- [Work task]:
Find the number of lines in these records where the word "冷却系统是否正常" appears. Reply with that number and nothing more.

Dataset entries
BEGIN
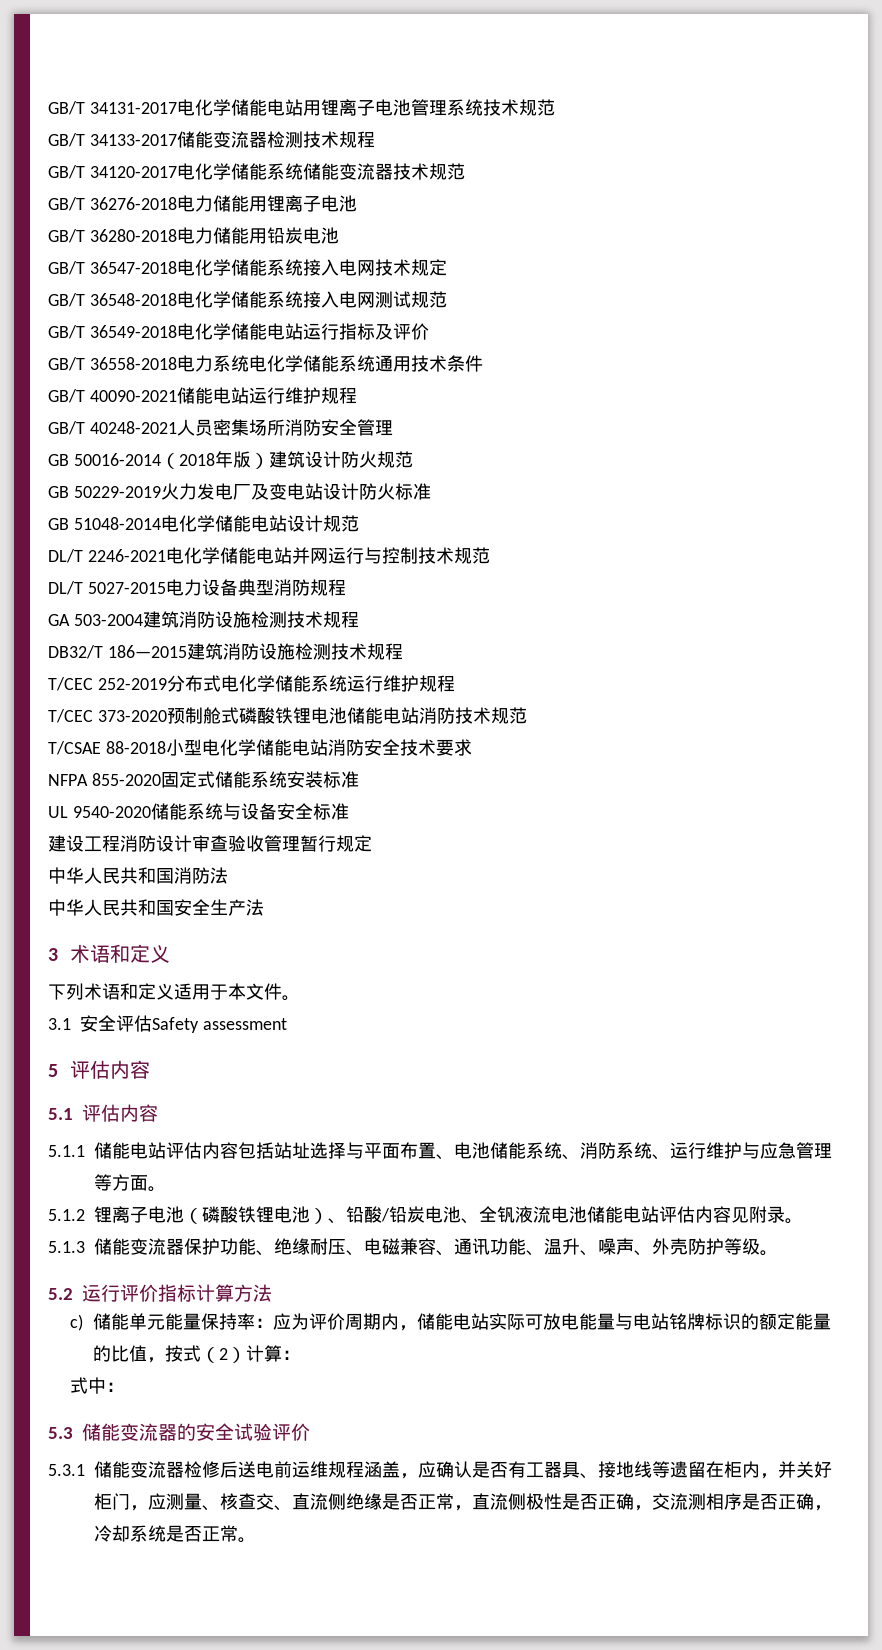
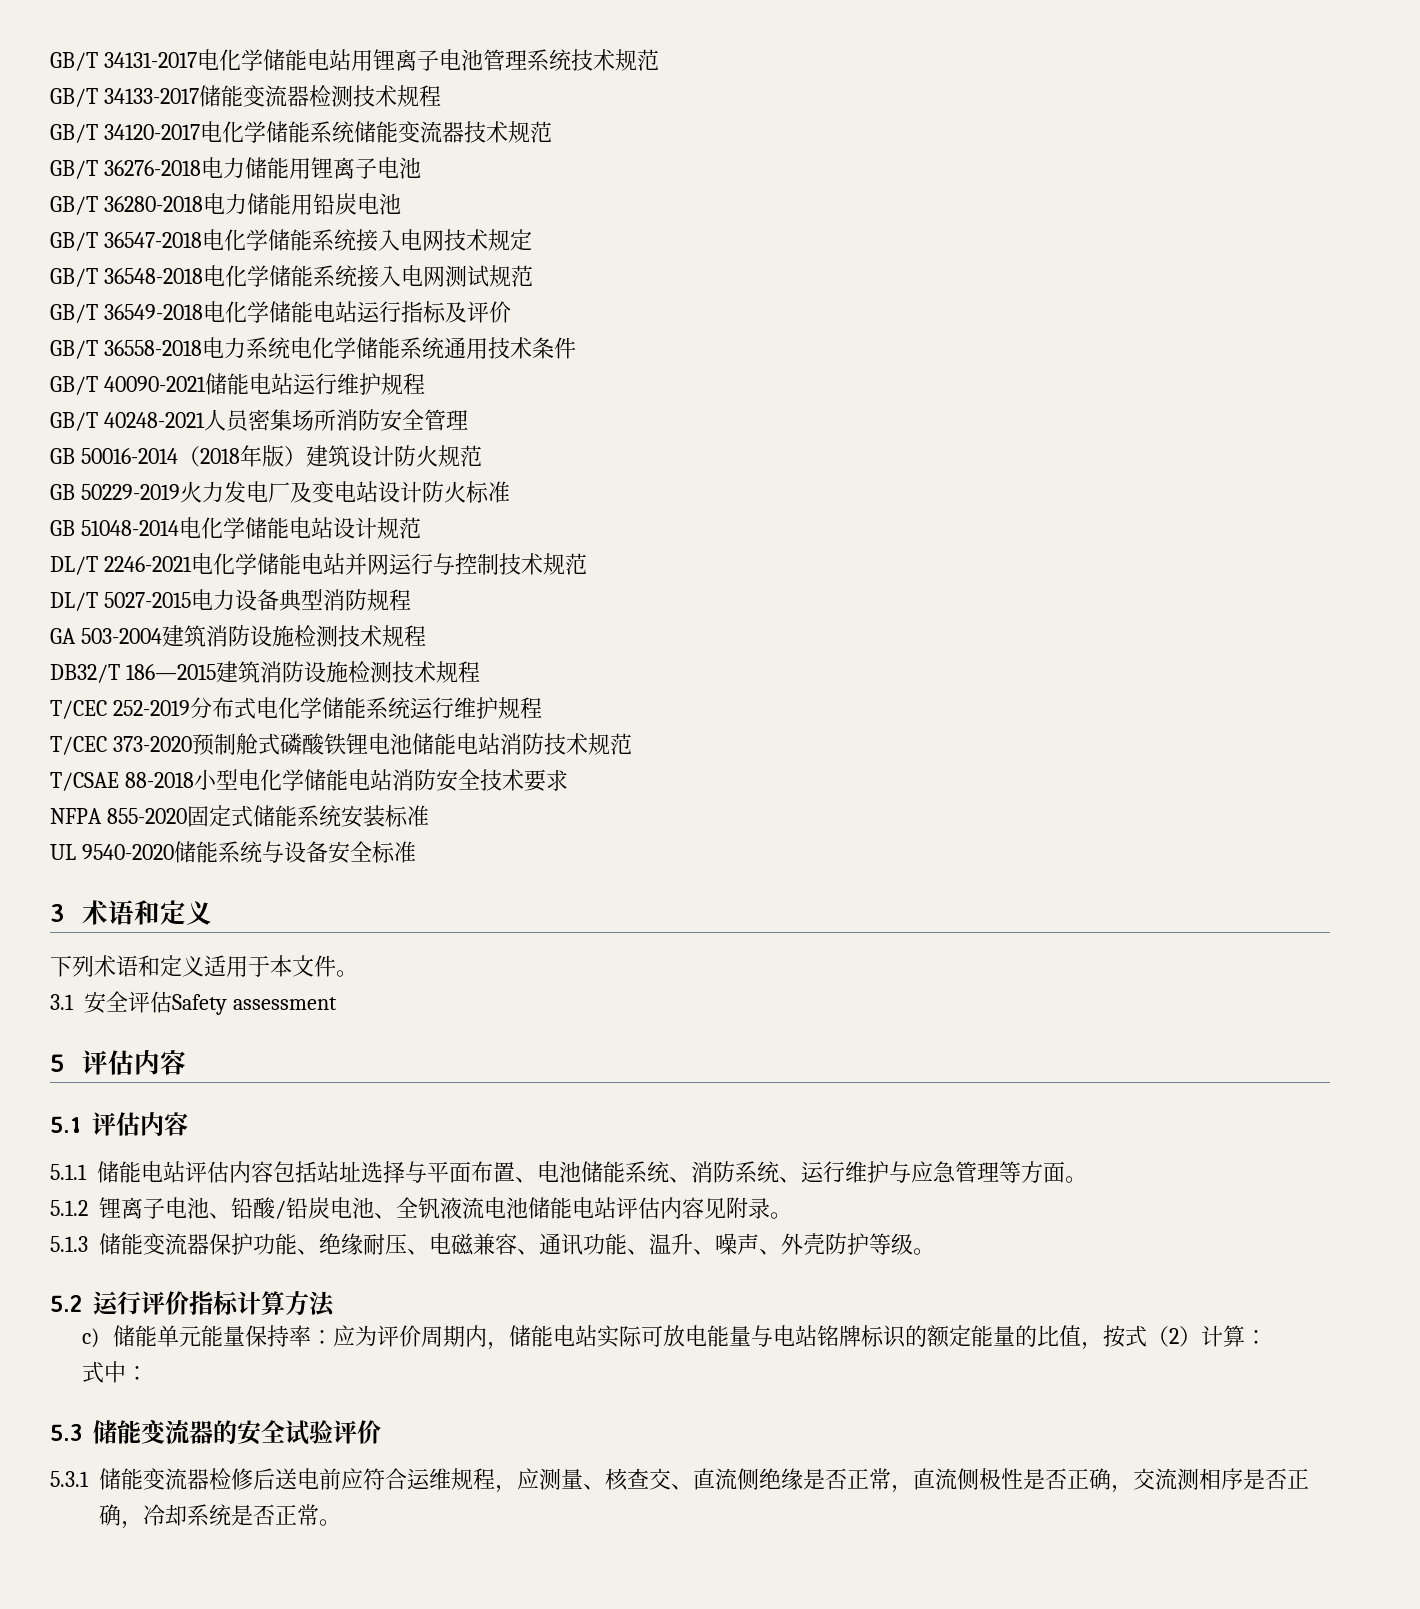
- 建设工程消防设计审查验收管理暂行规定
- 中华人民共和国消防法
- 中华人民共和国安全生产法
- 5.1.2锂离子电池（磷酸铁锂电池）、铅酸/铅炭电池、全钒液流电池储能电站评估内容见附录。
+ 5.1.2锂离子电池、铅酸/铅炭电池、全钒液流电池储能电站评估内容见附录。
- 5.3.1储能变流器检修后送电前运维规程涵盖，应确认是否有工器具、接地线等遗留在柜内，并关好柜门，应测量、核查交、直流侧绝缘是否正常，直流侧极性是否正确，交流测相序是否正确，冷却系统是否正常。
+ 5.3.1储能变流器检修后送电前应符合运维规程，应测量、核查交、直流侧绝缘是否正常，直流侧极性是否正确，交流测相序是否正确，冷却系统是否正常。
END
- [Task response]:
2